Over more than fifty years, Mary Corse has built a practice that occupies an independent space at the intersection of minimalist painting, Abstract Expressionism and scientific inquiry. While light is a major theme of her work, Corse’s paintings embody light rather than merely representing it. Her primary focus lies in perception — how conditions and materials influence our subjective experience, and how the viewer’s movement and position alter our understanding of her work moment by moment.

Corse first gained recognition in the mid-1960s for a series of shaped canvases — almost all of which were white monochromes. Here she began to extend beyond the traditional structure of painting and incorporate the effect of light by investigating subtle differences in surface treatment. She also sought to simplify and reduce as the series continued, cutting down the number of sides in her canvases from the eight of the octagon to the six of the hexagon to the four of the diamond.

Between 1965 and 1968, her interest in creating space continued with a series of triangular column sculptures, wallmounted constructions of painted wood and Plexiglas and electric light boxes. True to her minimalist impulse, Corse’s light works advanced through a deliberate process of reduction. After creating a series of wall-mounted fluorescent light works in 1966 — each one also tethered to the surrounding architecture via an electrical plug — Corse “freed the light from the wall” by hanging her lone 1967 light work from the ceiling in the center of the exhibition space. In 1968 she then eliminated the visible cords by creating a third series of light works powered wirelessly by Tesla coils, all in an effort to achieve a truly objective artwork.

Seeking to maximize the effect of the existing light boxes, Corse conceived of an even larger light work that would require the construction of a Tesla coil over one metre in height. To secure approval to purchase the necessary parts, though, she had to enroll in a university physics course. Her studies at the University of Southern California introduced her to quantum physics and key doctrines such as the Heisenberg Uncertainty Principle, all of which clarified that, in her words, “there is nothing static in the universe”. Humans experience reality through an eternally subjective lens.

Driven by her new understanding, Corse brought subjectivity back into her work by returning to painting and reembracing the gestural brushstroke. She also sought to find a way to “put the light into the painting” — a pursuit that soon led her to glass microspheres, the tiny prismatic beads most commonly found in highway dividing lines to illuminate lane boundaries at night. By layering this unconventional material onto her canvases, the paintings change in composition, luminosity and texture depending on lighting conditions and the viewer’s position.

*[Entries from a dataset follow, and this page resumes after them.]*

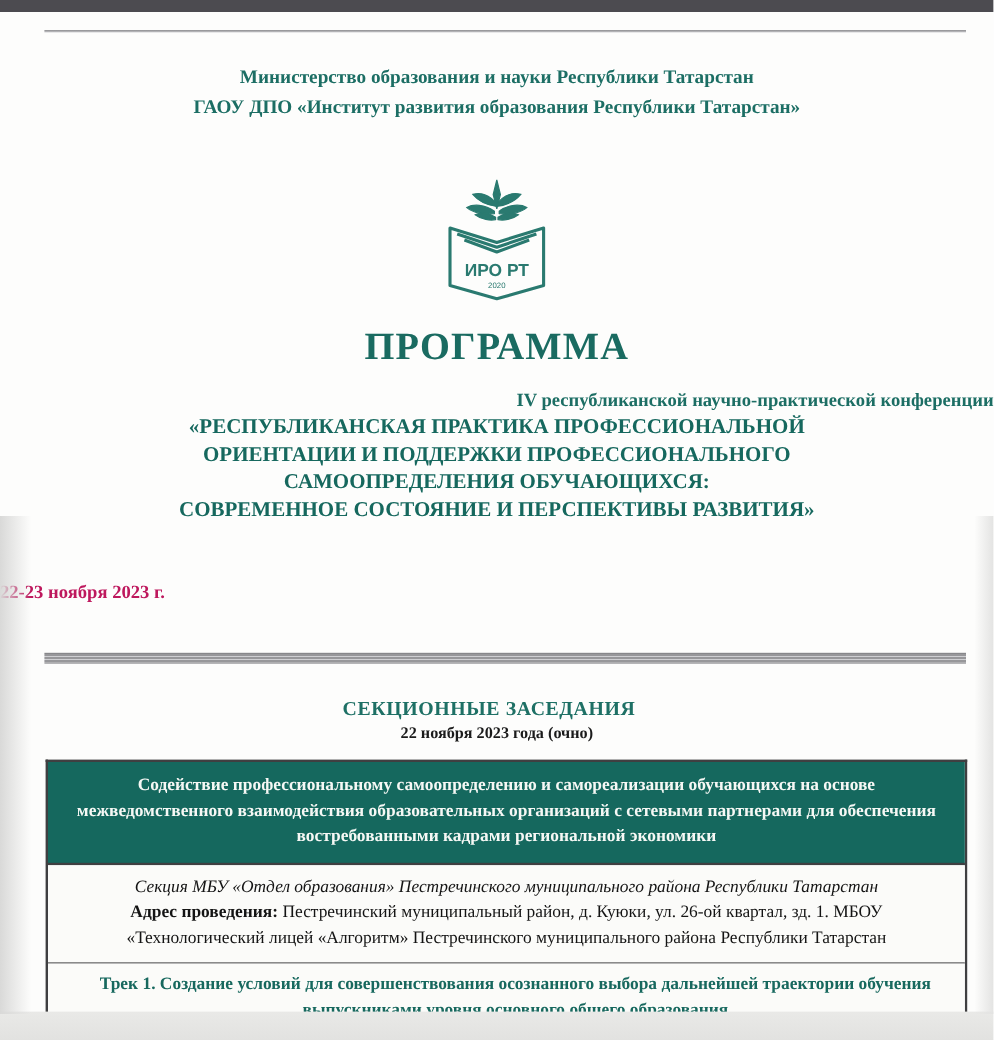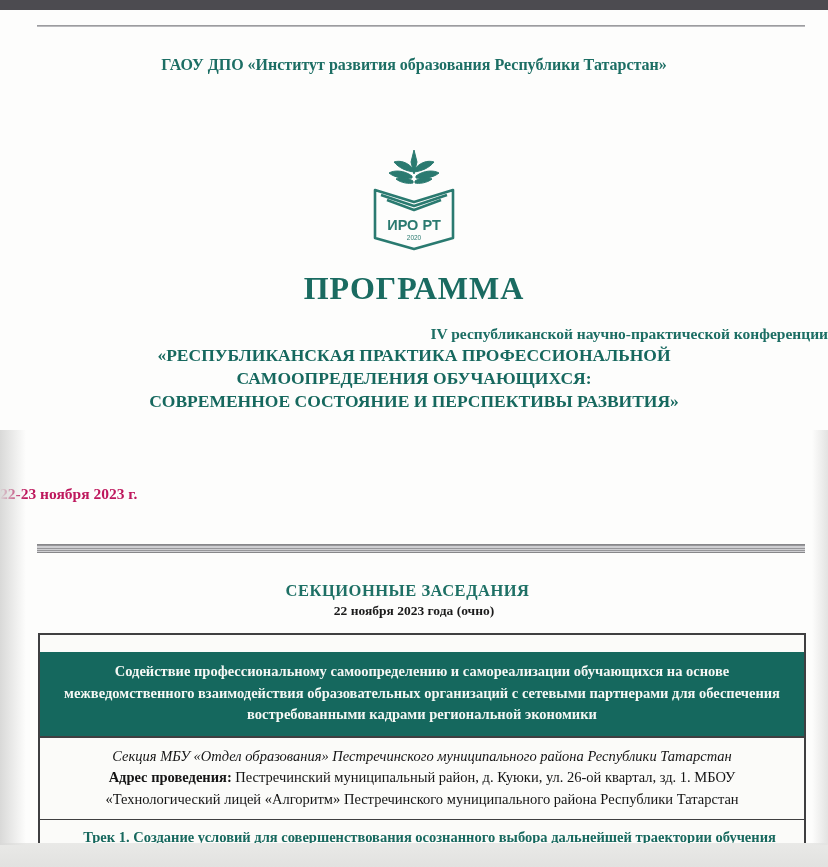"Министерство образования и науки" div { html: none -> <div>Министерство образования и науки Республики Татарстан</div> }
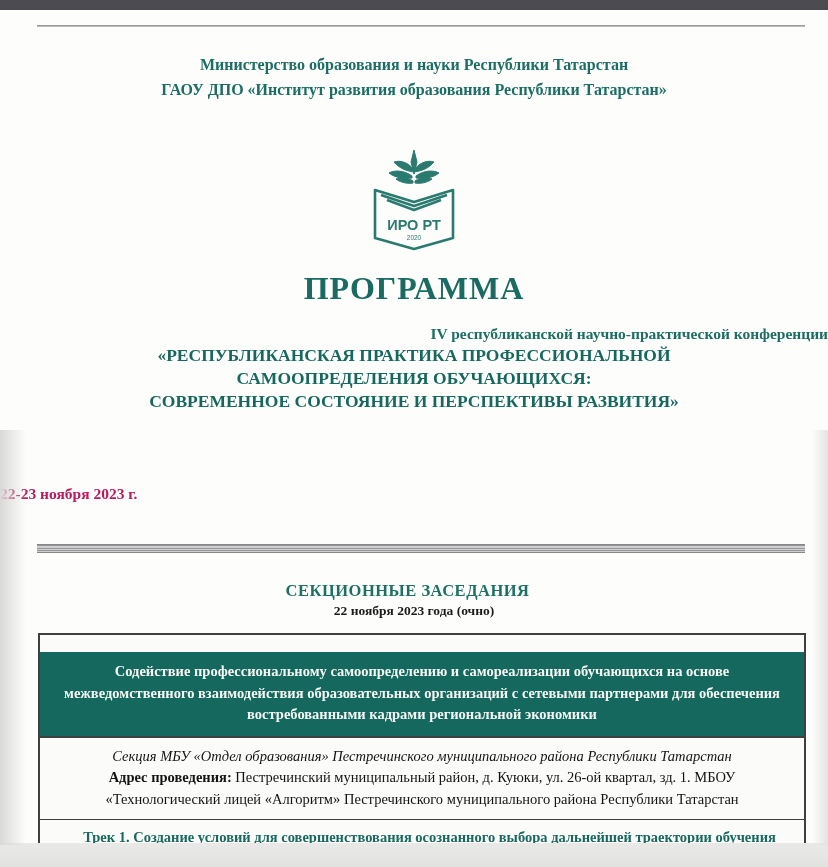"ОРИЕНТАЦИИ И ПОДДЕРЖКИ ПРОФЕССИОНАЛЬНОГО" div { html: none -> <div>ОРИЕНТАЦИИ И ПОДДЕРЖКИ ПРОФЕССИОНАЛЬНОГО</div> }
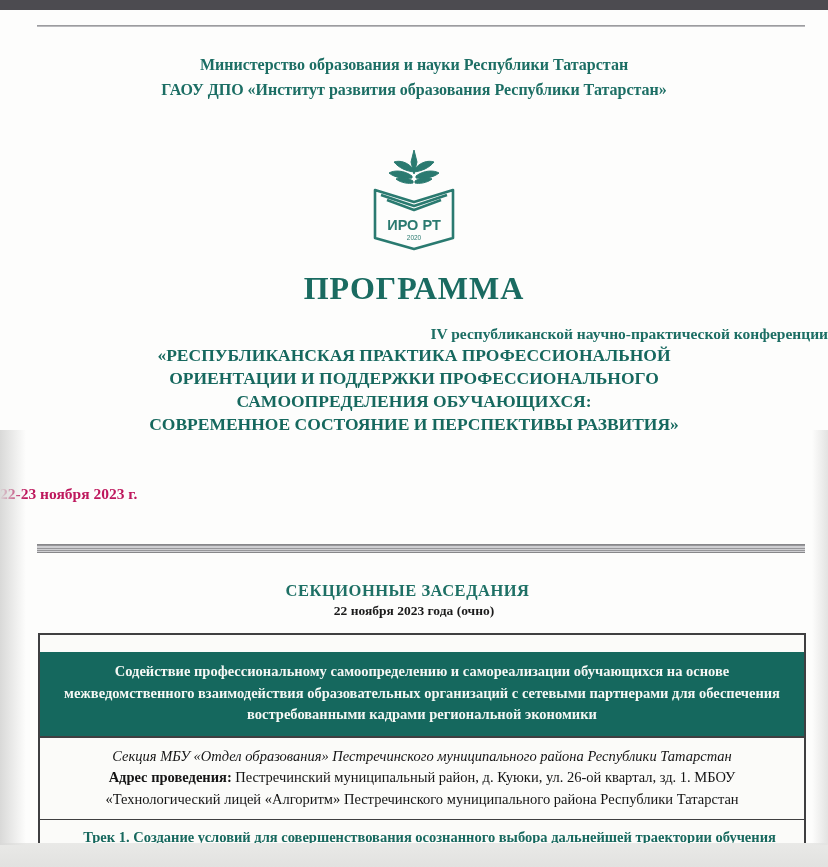"Содействие профессиональному" .row-theme { margin-top: 17px -> none }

In the 1970s, Corse continued her evolution by investigating other materials with light-interactive properties, while simultaneously branching from white monochrome into black. What followed were important early series such as her Black Light paintings, many of which incorporated reflective acrylic squares, and her Black Earth works, consisting of ceramic tiles finished in a shimmering black glaze. The succeeding years saw Corse both refine and expand her practice: creating black and grey microsphere paintings in the late 1970s and 1980s; initiating compositions such as the arch and double-arch in the late 1980s and 1990s; even returning to use of the primary colors just before the millennium.

Yet Corse believes that her greatest innovation arrived in 1996. This was the year she first painted the “inner band”, a vertical stripe full of luminous, active brushstrokes that completely disappears into the surrounding field of the canvas from certain viewing angles. Realizing that the inner band epitomized her career-long aim to demonstrate how dramatically perception affects our experience, she began a series of White Inner Band paintings in 1999. Since that time she has continued to hone her techniques, subtly evolve her core themes and resurrect materials from the preceding decades to captivating new ends.

Mary Corse was born in Berkeley, California in 1945 and lives and works in Los Angeles. She earned her BFA from Chouinard Art Institute (later renamed the California Institute of the Arts, or CalArts) in 1968.  The Whitney Museum of American Art will open a major survey of Corse’s work in June 2018 and Dia:Beacon will unveil a special three-year installation dedicated to Corse in May 2018, featuring paintings newly acquired by the institution. Select group exhibitions featuring her work include Pacific Standard Time: Crosscurrents in L.A. Painting and Sculpture, 1950-1970 at the J. Paul Getty Museum, Los Angeles (2011), and later traveling to the Martin-Gropius-Bau, Berlin, Germany (2012); Phenomenal: California Light, Space, Surface at the Museum of Contemporary Art, San Diego (2011); and Venice in Venice, an official collateral exhibition of the 54th Venice Biennale in 2011.

Corse’s work is in a number of public collections including the Solomon R. Guggenheim Museum, New York, USA; the Whitney Museum of American Art, New York, USA; the Menil Collection, Houston, TX, USA; the Los Angeles County Museum of Art, CA, USA; the Museum of Contemporary Art, Los Angeles, CA, USA; the J. Paul Getty Museum, Los Angeles, CA, USA; and the Fondation Beyeler, Basel, Switzerland, among many others. She is a past recipient of the Guggenheim’s Theodoron Award, a National Endowment for the Arts Fellowship, and the Cartier Foundation Award. She is represented by Kayne Griffin Corcoran in Los Angeles and Lehmann Maupin in New York.